Ensuring high yield is now particularly important for colleges rely heavily on international studentsespecially those who have a history of admit cohorts of international students with low study permit approval rates.
Study permits and equity
Obtaining a study permit is difficult for some students.
Recent approval rates are hovering between 50 and 60 percentwith wide (and probably racist) deviations based on country and region of origin. In 2021, new study permit applicants from Canada’s top three countries of origin had very different approval rates: China (84 percent), India (60 percent) and Nigeria (34 percent).
Some study permit assessment factors are relatively straightforward, such as whether an international student can pay the cost of living in Canada.
Others are more complex and would never be asked of a domestic student, for example if an applicant is a “serious student” and a strong ties with their country of origin.
This involves evaluating not only individual characteristics but also “cultural context or historical migration patterns” And “factors in the general economic or political environment» of a given country or region.
Predicting study permit approvals
Enter for-profit EdTech companies. According to to certain marketing claimsmachine learning can help predict how international candidates will be assessed by IRCC.
Schools can then take these AI predictions into account Before issue admission letters in their attempt to maximize their PAL allocation.
Higher education and immigration admissions systems involve, by definition, discriminatory selection processes. But schools are not border agents.

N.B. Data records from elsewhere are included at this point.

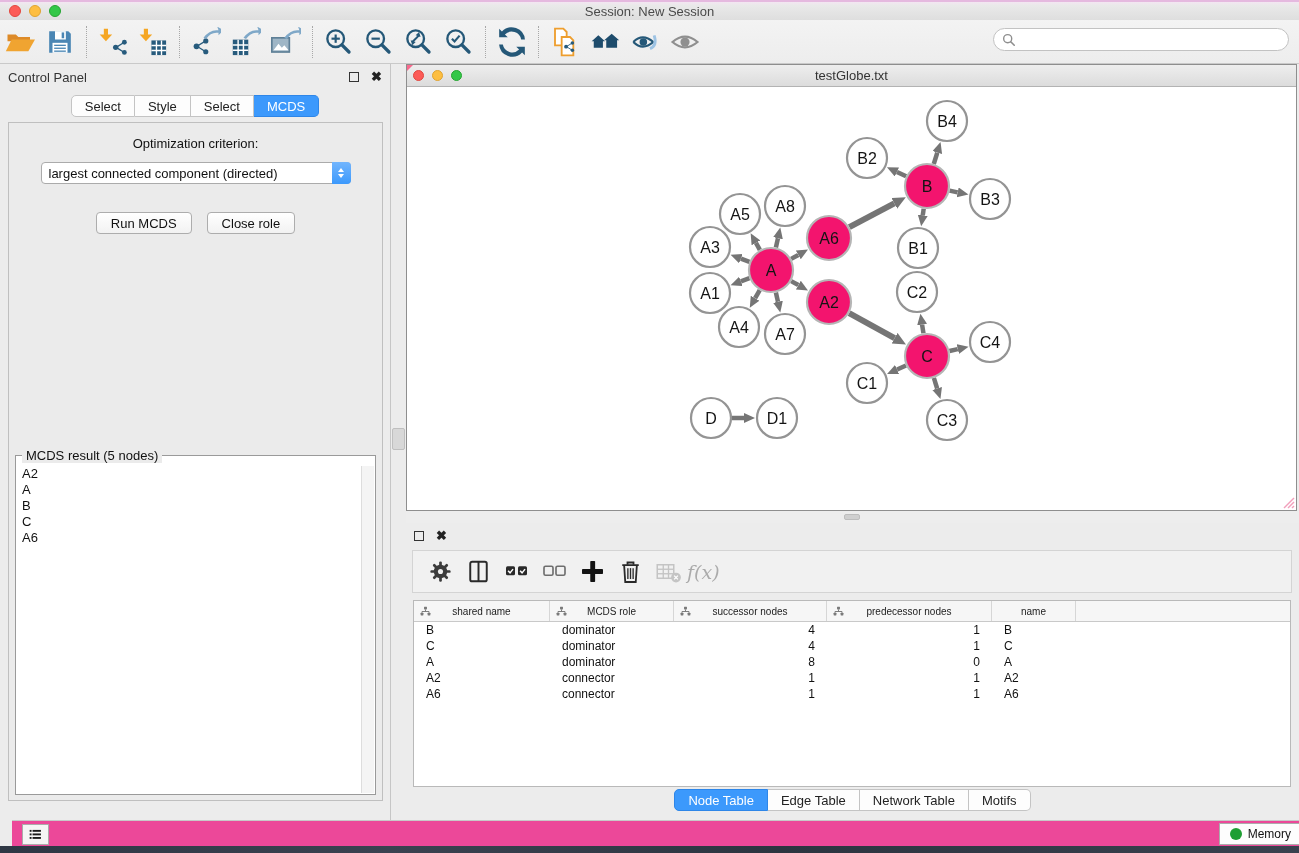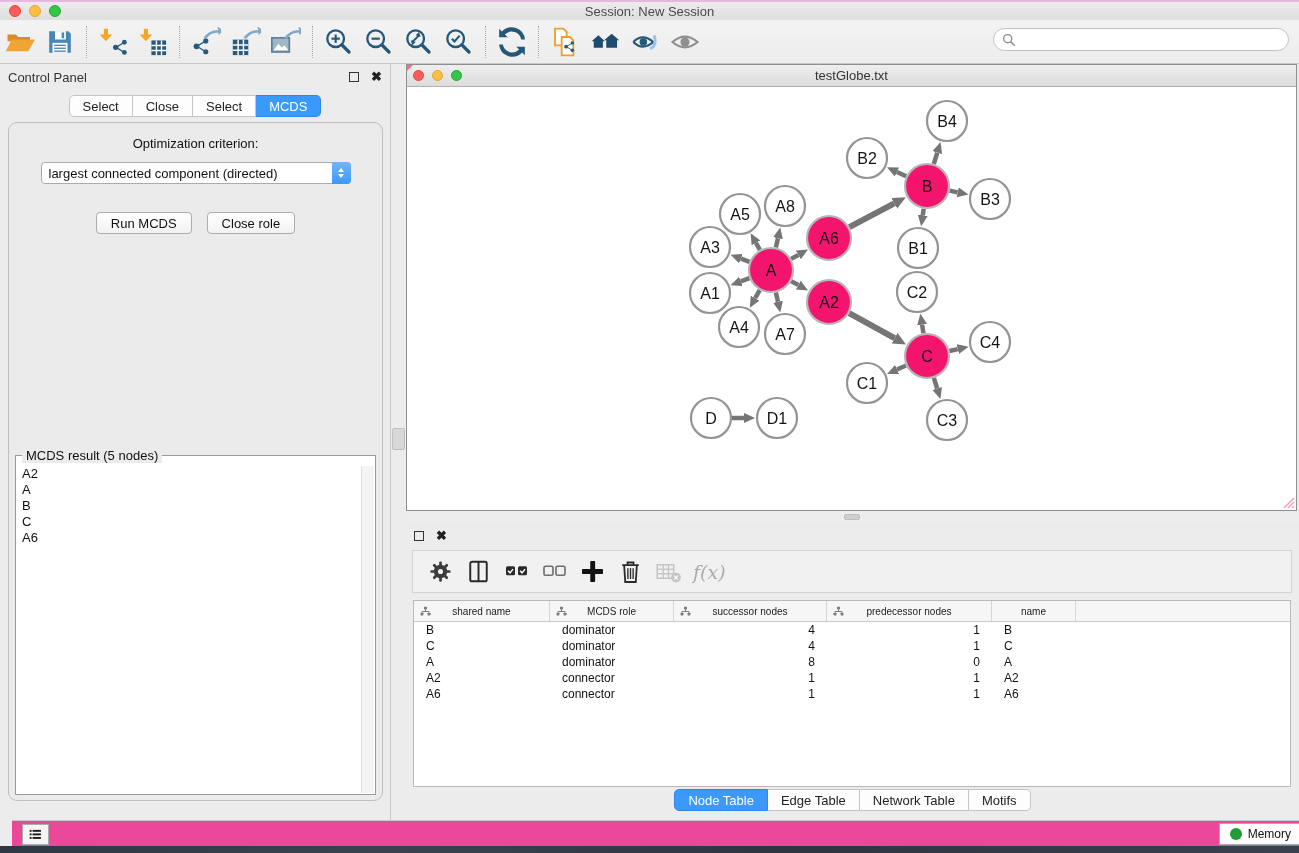"Close" div.tab-seg { text: Close -> Style }
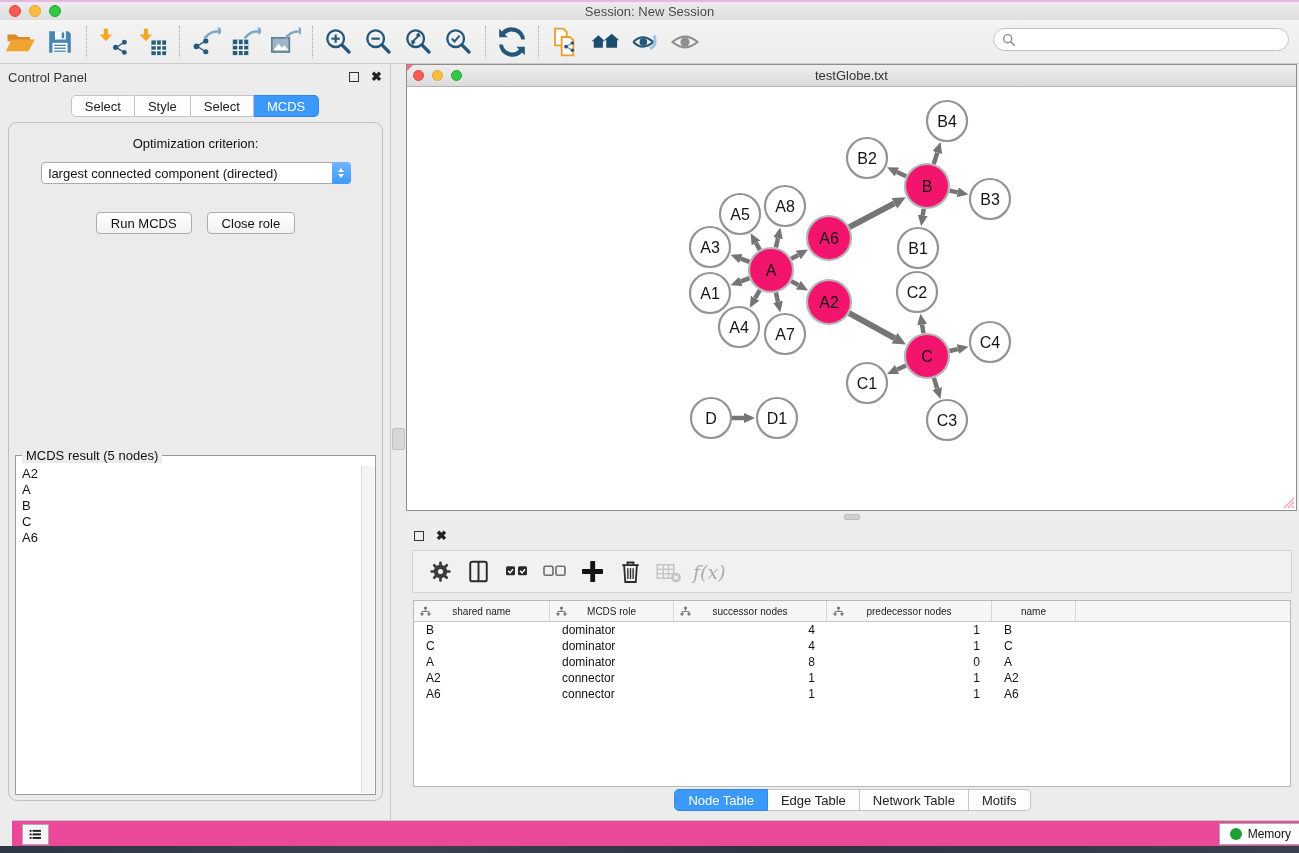"Optimization criterion:" .ctl-content { border-radius: 9px -> 0 }
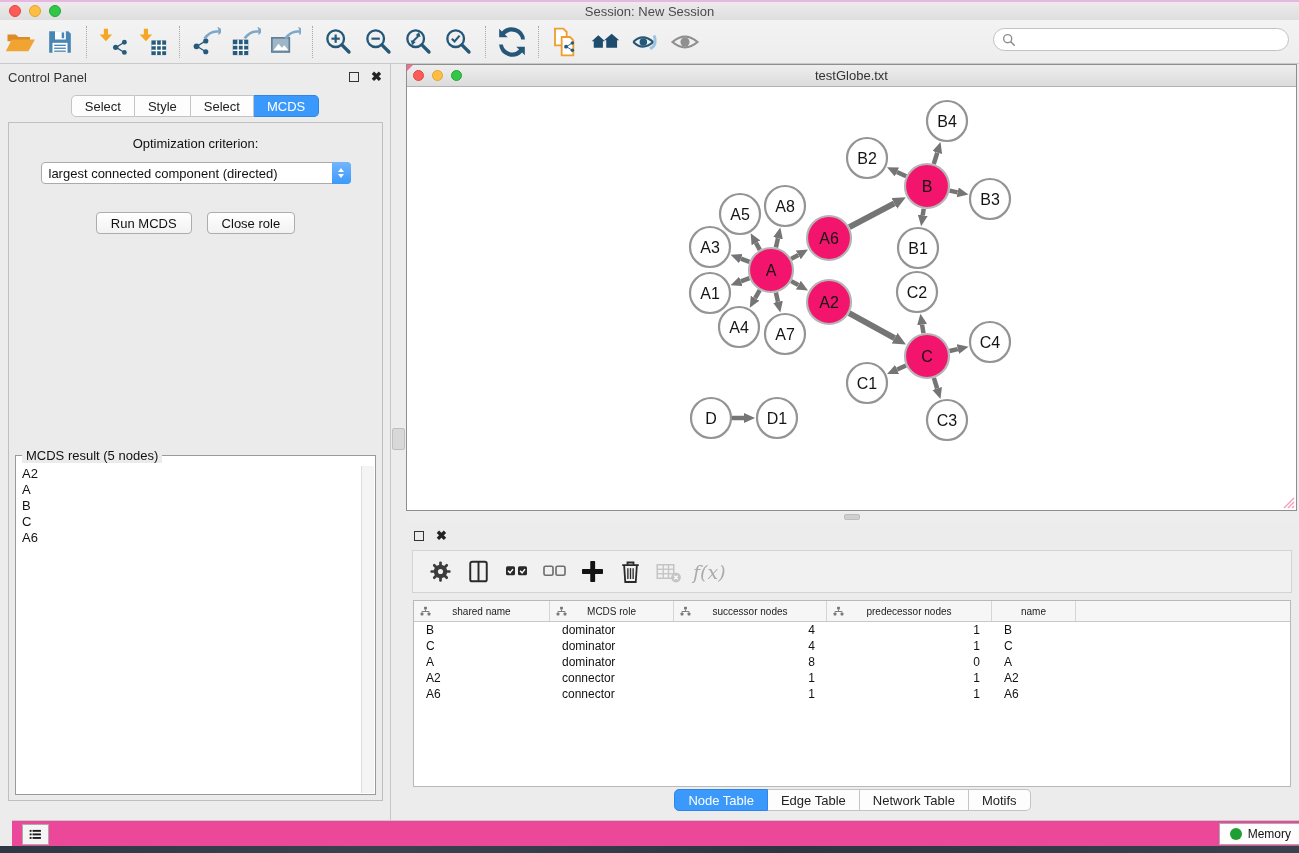"f(x)" .fx { margin-left: 6px -> none }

Allowing immigration interests – however they are projected or evaluated – to so explicitly determine the makeup of a school’s student body is potentially problematic.
Under financial pressure to meet recruitment goals, schools may admit international students based not only on education-related factors, but also on the private sector’s interpretation of IRCC’s priorities.
This will likely exclude some academically gifted students. marginalized environmentsespecially those from Africa And Middle East.
This threatens the benefits of increased diversity, equity and inclusion and could reduce diversity within Canada pool of future immigrants.
Questions around algorithms, data
Companies seeking to capitalize on higher education’s economic vulnerabilities and long-standing trends in the marketing of international education as a product are also unlikely to be transparent about their data sources, their algorithms and profit models.
Proprietary algorithms remain opaque, as do subcontractor roles and commission structures. A lot of personal data is collected from students.
The use of artificial intelligence is a growing problem in immigration in general and study permit assessments specifically.
Learn more:
Canada should be transparent in how it uses AI to screen immigrants
The path to follow
All provinces should make their PAL institutional allocations public, as New Scotland.
IRCC should be transparent about the data it provides to private companies – in part so diversity, equity and inclusion experts can audit its use.
Private companies that screen international students on behalf of public schools should be required to disclose more information about their algorithms and training data. They must also ensure that students truly understand how their personal data is used and shared.
And schools partnering with such companies should be clear international candidates which qualifications are actually assessed.
Ultimately, the systemic problem is the underfunding of Canadian public higher education – and that, above all, requires urgent attention.